> Problem details
Beneath this instruction is a listing. Transcribe from it only the stretch from the line with "font-size: 44px ->" through the line with "font-size: 11px ->", both end lines included, exactly as written.

> Data excerpts

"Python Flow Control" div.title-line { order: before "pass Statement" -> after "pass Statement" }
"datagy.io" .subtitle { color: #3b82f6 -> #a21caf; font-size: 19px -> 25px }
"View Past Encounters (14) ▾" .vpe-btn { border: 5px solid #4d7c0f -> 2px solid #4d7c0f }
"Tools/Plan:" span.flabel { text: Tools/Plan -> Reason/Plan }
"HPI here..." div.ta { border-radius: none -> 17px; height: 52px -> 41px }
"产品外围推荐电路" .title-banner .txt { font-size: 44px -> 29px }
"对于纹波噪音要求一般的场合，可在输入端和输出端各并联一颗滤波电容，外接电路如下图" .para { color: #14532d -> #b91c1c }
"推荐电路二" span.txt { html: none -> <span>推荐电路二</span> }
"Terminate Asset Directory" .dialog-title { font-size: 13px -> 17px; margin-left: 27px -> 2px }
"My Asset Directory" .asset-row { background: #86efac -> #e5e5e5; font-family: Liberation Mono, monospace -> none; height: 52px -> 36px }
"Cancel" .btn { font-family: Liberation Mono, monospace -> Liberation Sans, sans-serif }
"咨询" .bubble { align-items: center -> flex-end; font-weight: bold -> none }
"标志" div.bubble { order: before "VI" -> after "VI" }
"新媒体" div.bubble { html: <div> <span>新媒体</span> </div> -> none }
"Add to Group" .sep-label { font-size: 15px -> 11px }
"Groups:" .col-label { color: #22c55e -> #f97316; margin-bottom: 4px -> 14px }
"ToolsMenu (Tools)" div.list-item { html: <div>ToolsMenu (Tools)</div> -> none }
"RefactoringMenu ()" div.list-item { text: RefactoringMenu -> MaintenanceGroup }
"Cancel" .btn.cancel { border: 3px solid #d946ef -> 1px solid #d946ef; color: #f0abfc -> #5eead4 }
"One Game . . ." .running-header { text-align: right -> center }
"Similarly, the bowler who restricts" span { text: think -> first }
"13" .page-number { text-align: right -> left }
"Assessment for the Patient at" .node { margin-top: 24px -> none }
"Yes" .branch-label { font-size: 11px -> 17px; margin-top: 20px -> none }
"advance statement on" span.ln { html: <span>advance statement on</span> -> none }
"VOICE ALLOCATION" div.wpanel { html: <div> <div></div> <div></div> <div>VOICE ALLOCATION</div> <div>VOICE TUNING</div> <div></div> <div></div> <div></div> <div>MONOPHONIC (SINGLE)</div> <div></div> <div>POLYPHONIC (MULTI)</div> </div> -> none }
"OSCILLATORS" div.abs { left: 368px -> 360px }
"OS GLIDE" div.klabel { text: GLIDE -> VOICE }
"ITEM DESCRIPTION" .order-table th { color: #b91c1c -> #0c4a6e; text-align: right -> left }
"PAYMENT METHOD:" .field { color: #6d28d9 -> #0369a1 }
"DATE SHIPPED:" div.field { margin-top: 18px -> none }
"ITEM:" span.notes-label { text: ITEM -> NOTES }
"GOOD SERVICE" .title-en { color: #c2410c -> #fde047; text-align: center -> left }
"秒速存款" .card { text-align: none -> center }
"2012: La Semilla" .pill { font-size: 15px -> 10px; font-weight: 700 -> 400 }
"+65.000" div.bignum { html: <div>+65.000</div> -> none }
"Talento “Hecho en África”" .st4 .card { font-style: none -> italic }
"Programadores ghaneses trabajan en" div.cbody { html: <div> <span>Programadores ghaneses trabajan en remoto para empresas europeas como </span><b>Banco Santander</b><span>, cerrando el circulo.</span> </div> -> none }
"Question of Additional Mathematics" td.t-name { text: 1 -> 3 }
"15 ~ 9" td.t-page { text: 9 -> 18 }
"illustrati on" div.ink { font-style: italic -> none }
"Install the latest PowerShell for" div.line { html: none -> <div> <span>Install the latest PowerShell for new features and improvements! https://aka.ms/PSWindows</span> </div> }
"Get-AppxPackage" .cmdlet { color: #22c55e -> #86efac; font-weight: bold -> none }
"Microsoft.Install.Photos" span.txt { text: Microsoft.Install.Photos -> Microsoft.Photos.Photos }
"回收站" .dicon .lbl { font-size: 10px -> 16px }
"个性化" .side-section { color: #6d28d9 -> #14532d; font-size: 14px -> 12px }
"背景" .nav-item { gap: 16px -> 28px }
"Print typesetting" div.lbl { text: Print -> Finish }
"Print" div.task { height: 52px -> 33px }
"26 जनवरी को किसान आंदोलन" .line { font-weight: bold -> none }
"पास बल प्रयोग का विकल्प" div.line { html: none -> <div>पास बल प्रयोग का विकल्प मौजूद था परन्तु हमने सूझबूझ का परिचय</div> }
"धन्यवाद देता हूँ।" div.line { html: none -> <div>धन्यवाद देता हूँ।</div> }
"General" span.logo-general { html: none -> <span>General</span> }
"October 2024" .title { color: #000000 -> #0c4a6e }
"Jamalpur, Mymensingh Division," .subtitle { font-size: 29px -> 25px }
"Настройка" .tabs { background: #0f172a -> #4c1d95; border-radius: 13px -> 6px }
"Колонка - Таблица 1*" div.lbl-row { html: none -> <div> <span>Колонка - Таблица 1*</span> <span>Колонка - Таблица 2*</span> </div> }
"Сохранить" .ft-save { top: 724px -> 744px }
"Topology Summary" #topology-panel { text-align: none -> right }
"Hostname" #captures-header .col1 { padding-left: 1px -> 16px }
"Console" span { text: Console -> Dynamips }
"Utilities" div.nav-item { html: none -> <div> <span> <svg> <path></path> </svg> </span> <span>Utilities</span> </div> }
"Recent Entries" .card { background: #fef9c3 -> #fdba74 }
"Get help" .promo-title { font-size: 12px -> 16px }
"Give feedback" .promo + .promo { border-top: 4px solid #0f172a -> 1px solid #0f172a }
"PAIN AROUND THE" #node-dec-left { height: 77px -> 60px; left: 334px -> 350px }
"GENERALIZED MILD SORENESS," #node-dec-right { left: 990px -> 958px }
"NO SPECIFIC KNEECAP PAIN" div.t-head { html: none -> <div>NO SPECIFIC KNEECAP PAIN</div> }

> Completed exercise
"产品外围推荐电路" .title-banner .txt { font-size: 44px -> 29px }
"对于纹波噪音要求一般的场合，可在输入端和输出端各并联一颗滤波电容，外接电路如下图" .para { color: #14532d -> #b91c1c }
"推荐电路二" span.txt { html: none -> <span>推荐电路二</span> }
"Terminate Asset Directory" .dialog-title { font-size: 13px -> 17px; margin-left: 27px -> 2px }
"My Asset Directory" .asset-row { background: #86efac -> #e5e5e5; font-family: Liberation Mono, monospace -> none; height: 52px -> 36px }
"Cancel" .btn { font-family: Liberation Mono, monospace -> Liberation Sans, sans-serif }
"咨询" .bubble { align-items: center -> flex-end; font-weight: bold -> none }
"标志" div.bubble { order: before "VI" -> after "VI" }
"新媒体" div.bubble { html: <div> <span>新媒体</span> </div> -> none }
"Add to Group" .sep-label { font-size: 15px -> 11px }
"Groups:" .col-label { color: #22c55e -> #f97316; margin-bottom: 4px -> 14px }
"ToolsMenu (Tools)" div.list-item { html: <div>ToolsMenu (Tools)</div> -> none }
"RefactoringMenu ()" div.list-item { text: RefactoringMenu -> MaintenanceGroup }
"Cancel" .btn.cancel { border: 3px solid #d946ef -> 1px solid #d946ef; color: #f0abfc -> #5eead4 }
"One Game . . ." .running-header { text-align: right -> center }
"Similarly, the bowler who restricts" span { text: think -> first }
"13" .page-number { text-align: right -> left }
"Assessment for the Patient at" .node { margin-top: 24px -> none }
"Yes" .branch-label { font-size: 11px -> 17px; margin-top: 20px -> none }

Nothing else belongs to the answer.